# How do you prepare Scallops?



## Garbo (Oct 2, 2007)

The season is just a little more than a month away, and we are going to PSJ to pick some up. We love the things. We work for all day cleaning them, and eat the fruit of our efforts in just a few minutes. 

What do you do with Bay Scallops?


----------



## Linda (Oct 2, 2007)

Dont want to mask the delicate sweet flavor. A little olive oil and sea salt and touch of ground pepper or old bay and a quick browning on both sides , med. high heat. If big enough you can grill em. Its what you acompany the scalopes withthat make the dish, other than that i've really never seen them cooked any other way.


----------



## Cobiacatcher (Sep 30, 2007)

There is a very easy way to clean them also.

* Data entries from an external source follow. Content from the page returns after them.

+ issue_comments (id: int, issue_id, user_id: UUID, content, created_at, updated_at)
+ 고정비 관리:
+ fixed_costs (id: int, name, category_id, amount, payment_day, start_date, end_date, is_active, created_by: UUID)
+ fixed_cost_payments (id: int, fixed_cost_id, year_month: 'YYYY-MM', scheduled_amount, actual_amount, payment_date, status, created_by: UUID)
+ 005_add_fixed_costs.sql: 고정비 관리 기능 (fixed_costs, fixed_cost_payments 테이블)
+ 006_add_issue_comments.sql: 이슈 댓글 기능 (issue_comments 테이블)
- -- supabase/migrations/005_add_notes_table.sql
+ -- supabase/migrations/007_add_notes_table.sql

If you take all of your scallops and put the in a cooler with half ice and half water and wait for a few hours all of your scallops will pop open on there own. Then goto Wal-Mart and buy a cheap shop vac and take out the filter. When you pop open the scallops just suck all of the guts out and all your left with is the meat.

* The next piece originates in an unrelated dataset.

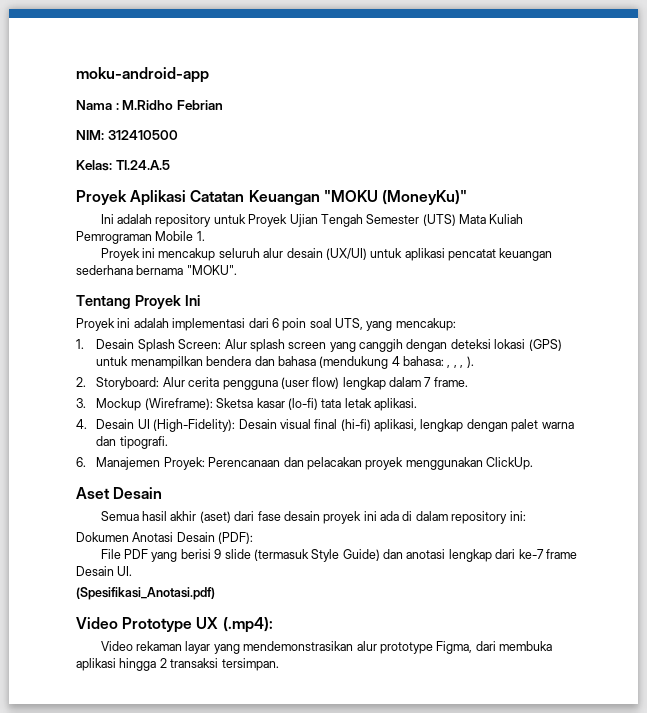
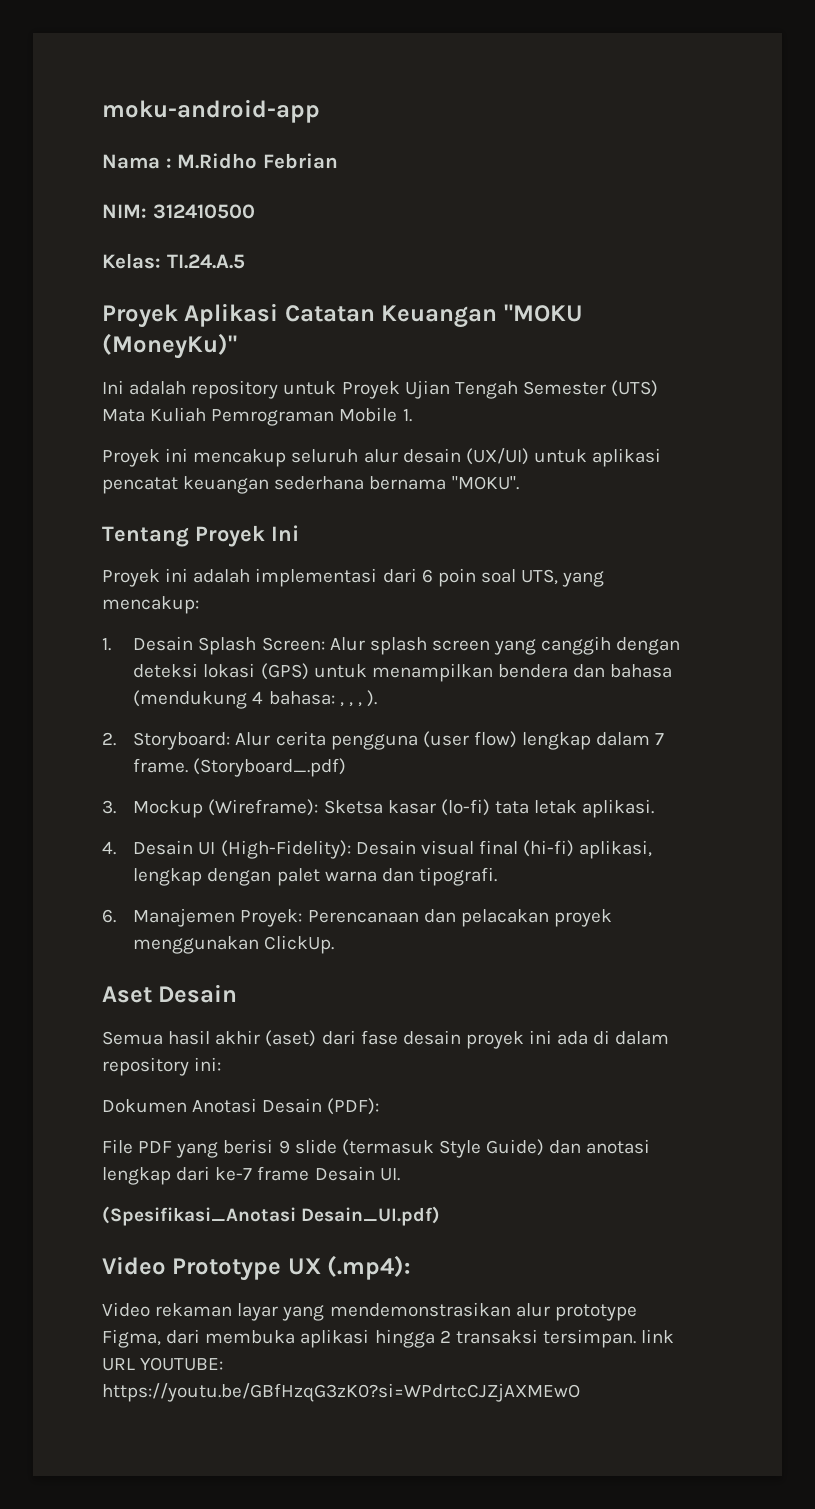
+ (Storyboard_.pdf)
- (Spesifikasi_Anotasi.pdf)
+ (Spesifikasi_Anotasi Desain_UI.pdf)
- Video rekaman layar yang mendemonstrasikan alur prototype Figma, dari membuka aplikasi hingga 2 transaksi tersimpan.
+ Video rekaman layar yang mendemonstrasikan alur prototype Figma, dari membuka aplikasi hingga 2 transaksi tersimpan. link URL YOUTUBE: https://youtu.be/GBfHzqG3zK0?si=WPdrtcCJZjAXMEwO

To cook them you can leave them on the half shell and use a little butter and garlic and grill them.

They are also good fried and you can make some fettucini alfredo scallops by sauteing the scallops in some light extra virgin olive oil and making the noodles and sauce. 

The later in the season you go the bigger they are. We have went the past 3 years in July and August, this year we are going to try and go in September and catch the last 4 days. Good luck and have fun, watch out for sharks as they are everywhere in Port St Joe.


----------



## Tuna Man (Oct 2, 2007)

> *Linda&Ernie (5/23/2009)*Dont want to mask the delicate sweet flavor. A little olive oil and sea salt and touch of ground pepper or old bay and a quick browning on both sides , med. high heat. If big enough you can grill em. Its what you acompany the scalopes withthat make the dish, other than that i've really never seen them cooked any other way.


Ummm my *FAVORITE* seafood....that is the way we cook them, we don't use Old Bay tho. Cook them FAST.


----------



## saltfisher1 (Oct 8, 2007)

I put the big ones on a kabob sometimes....The bay scallops are usually deep fried or stir fried.


----------



## Splittine (Nov 24, 2007)

We have friends that go down to PSJ every year and get them also. I was thinking about making a trip down there this year and try my hand at it. I like them cooked just about anyway you can fried, grilled, sauteed, blackend, etc.


----------



## lobsterman (Sep 30, 2007)

I pan fry mine just like shrimp scampi. Garlic Butter


----------